SUPPLIED MATERIAL:
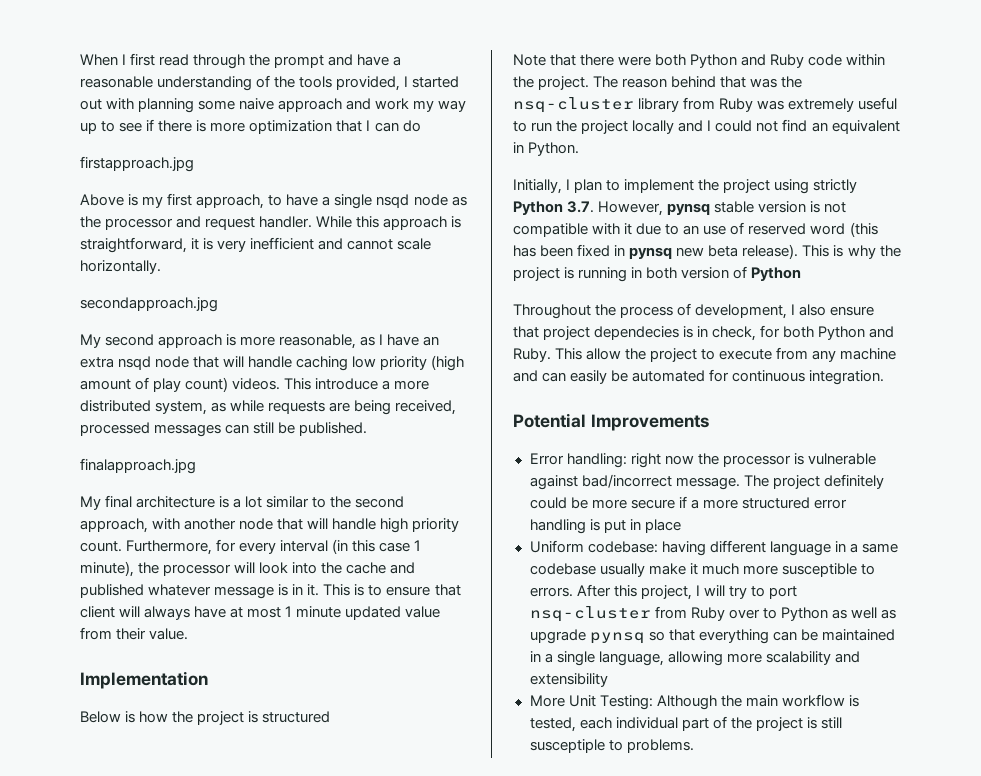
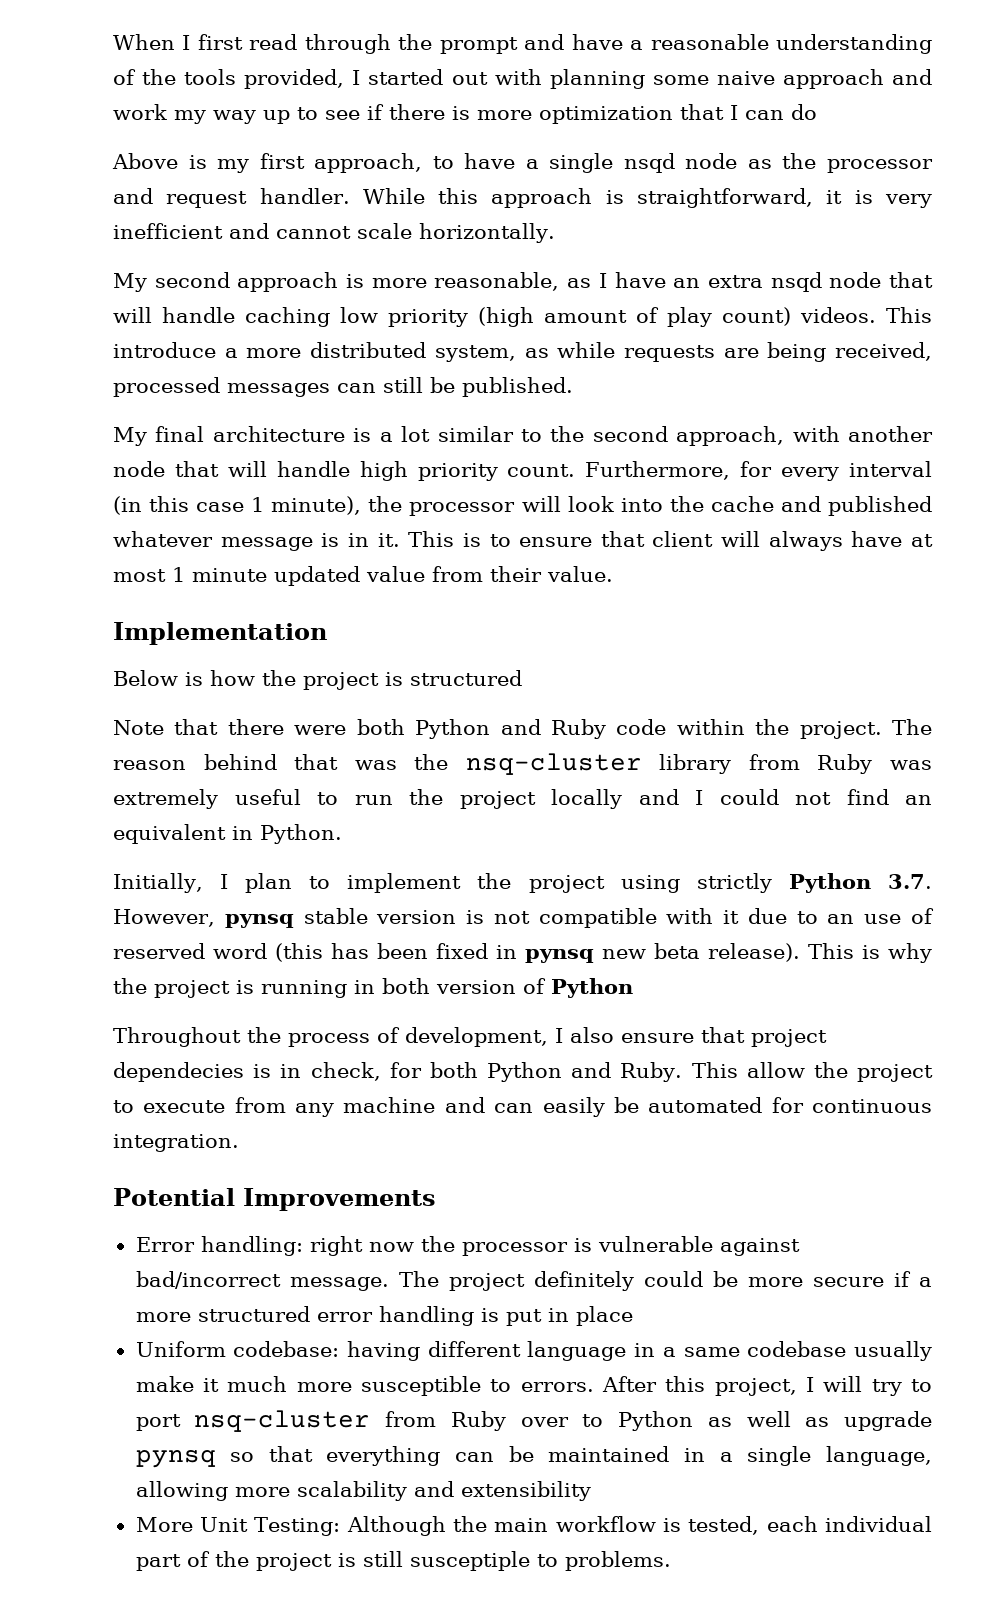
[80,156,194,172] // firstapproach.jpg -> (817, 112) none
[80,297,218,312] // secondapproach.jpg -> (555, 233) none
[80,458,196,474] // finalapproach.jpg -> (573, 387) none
==
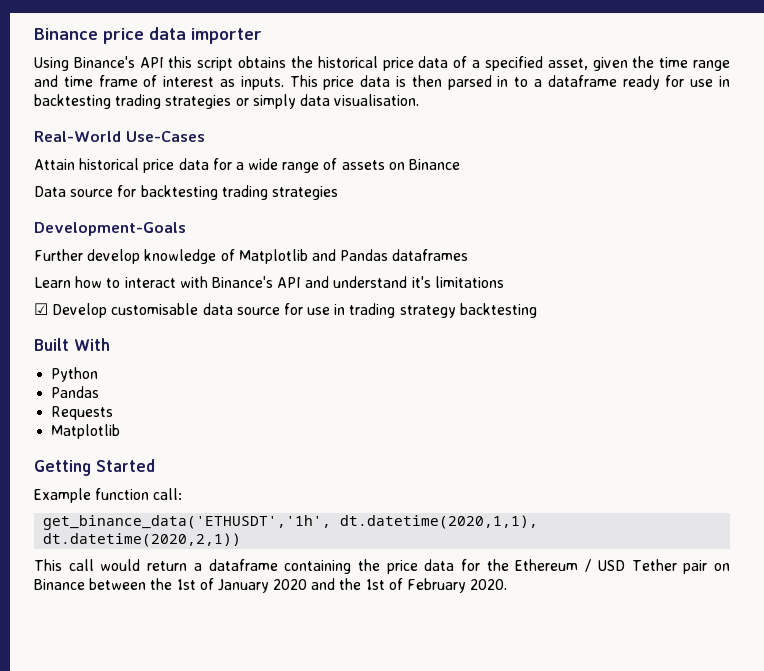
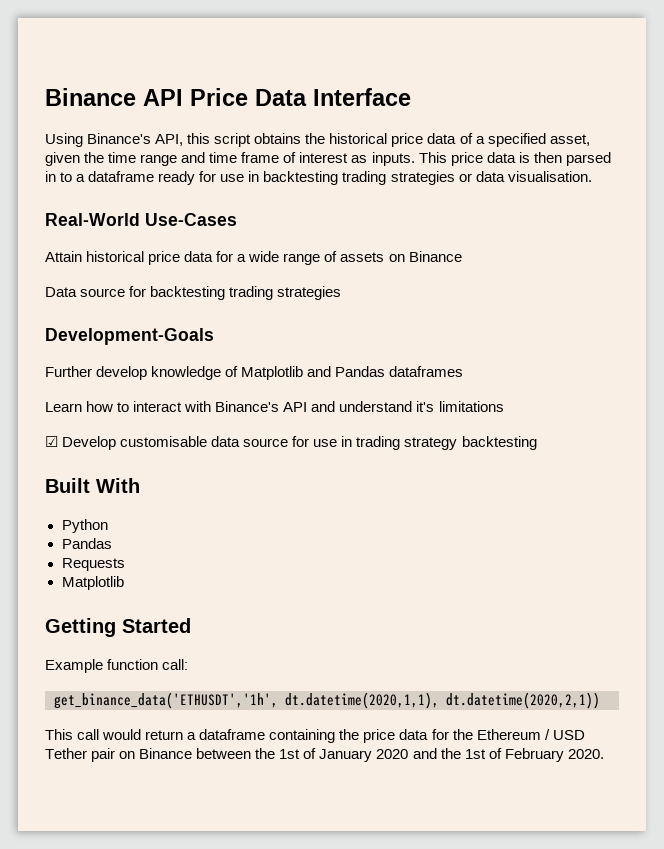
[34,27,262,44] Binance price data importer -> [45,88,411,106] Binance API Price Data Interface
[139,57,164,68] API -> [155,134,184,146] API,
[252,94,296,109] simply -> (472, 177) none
...
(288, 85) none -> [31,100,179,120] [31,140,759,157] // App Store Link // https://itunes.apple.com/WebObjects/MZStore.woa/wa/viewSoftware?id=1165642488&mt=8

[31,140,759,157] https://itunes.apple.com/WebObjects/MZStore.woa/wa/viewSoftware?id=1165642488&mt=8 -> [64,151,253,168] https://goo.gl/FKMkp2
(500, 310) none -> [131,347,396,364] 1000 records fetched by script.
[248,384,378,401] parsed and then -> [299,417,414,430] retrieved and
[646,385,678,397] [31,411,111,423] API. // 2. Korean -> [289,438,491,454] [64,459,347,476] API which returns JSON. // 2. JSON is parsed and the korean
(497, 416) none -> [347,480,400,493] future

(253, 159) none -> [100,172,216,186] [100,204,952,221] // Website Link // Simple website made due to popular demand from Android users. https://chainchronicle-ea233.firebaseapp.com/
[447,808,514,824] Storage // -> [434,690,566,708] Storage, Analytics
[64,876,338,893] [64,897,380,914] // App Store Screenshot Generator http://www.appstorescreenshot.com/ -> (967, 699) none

EXERCISE:
Scan the listing and report each line where the word "apple" shows up.

SOLUTION TO THIS PROBLEM:
(288, 85) none -> [31,100,179,120] [31,140,759,157] // App Store Link // https://itunes.apple.com/WebObjects/MZStore.woa/wa/viewSoftware?id=1165642488&mt=8
[31,140,759,157] https://itunes.apple.com/WebObjects/MZStore.woa/wa/viewSoftware?id=1165642488&mt=8 -> [64,151,253,168] https://goo.gl/FKMkp2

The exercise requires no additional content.